Computing convolution with asymmetric quantization

Question

Computing convolution with asymmetric quantization

Opened this issue 3 years ago · 0 comments

Apologies if this is not the right forum to ask this, but I am having some difficulty understanding how the convolution kernel with asymmetric quantization works. As an example, suppose that I have a 1x1 input with a value of 3 and a 1x1 kernel with a value of 5. I take the scale of the quantization to be 1 and the zero point to be 0. The quantized values should therefore match the real values and the result should be 15.

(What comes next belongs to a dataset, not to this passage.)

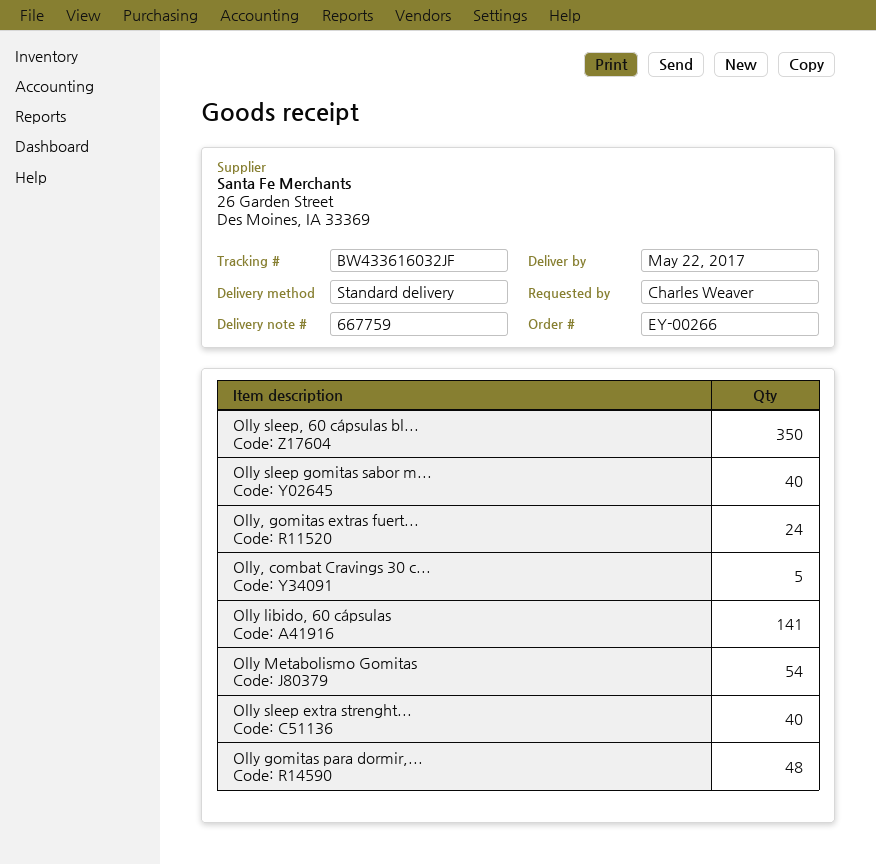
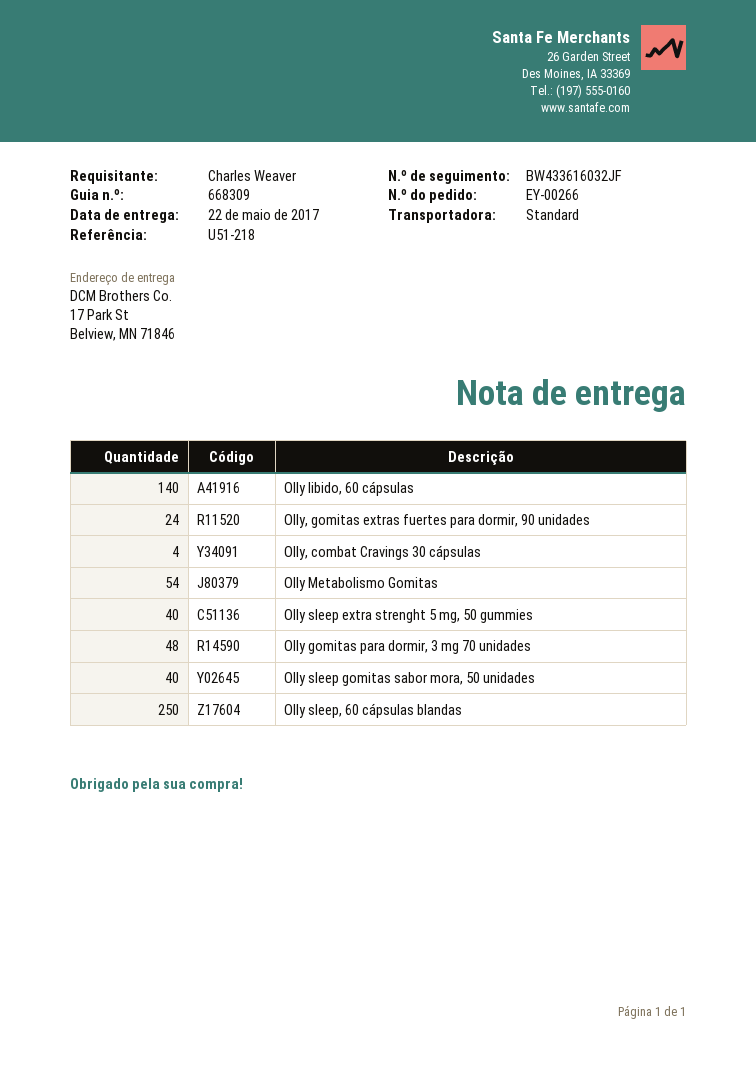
delivery note number: 667759 -> 668309
Olly sleep, 60 cápsulas bl...: 350 -> 250
Olly, combat Cravings 30 c...: 5 -> 4
Olly libido, 60 cápsulas: 141 -> 140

Here is some code to demonstrate how I have tried calling the xa_nn_conv2d_std_asym8xasym8 function:

uint8_t output[1] = {0};
uint8_t input[1] = {0};
uint8_t kernel[4] = {0};  // Pad the kernel so that it is divisible by 4.
int bias[1] = {0};
uint8_t scratch[100];

input[0] = 3;
kernel[0] = 5;

xa_nn_conv2d_std_asym8xasym8(
    output,
    input,
    kernel,
    bias,
    1,  // input_height
    1,  // input_width
    1,  // input_channels
    1,  // kernel_height
    1,  // kernel_width
    1,  // out_channels
    1,  // x_stride
    1,  // y_stride
    0,  // x_padding
    0,  // y_padding
    1,  // out_height
    1,  // out_width
    0,  // input_zero_bias
    0,  // kernel_zero_bias
    1,  // out_multiplier
    0,  // out_shift
    0,  // out_zero_bias
    0,  // out_data_format
    (void *)scratch);
printf("Output: %d", output[0]);

This results in:

Output: 0

I notice that if I set out_shift to 27 the output becomes 1, but it is zero for every other valid choice of out_shift. I might expect to need to shift the output by 24 bits since (as I understand it) the accumulator has 32 bits and gets rounded back down to 8 bits, but this still results in an output of 0. How would I correctly set these parameters to see an output of 15?

EDIT: I have also tried setting a much larger out_multiplier on the theory that it may be a 32-bit fixed point number in the range of (0, 1). But if I set it to 2^31 I continue to get 0 unless I set out_shift to 28 or greater, in which case I get an output value of 255.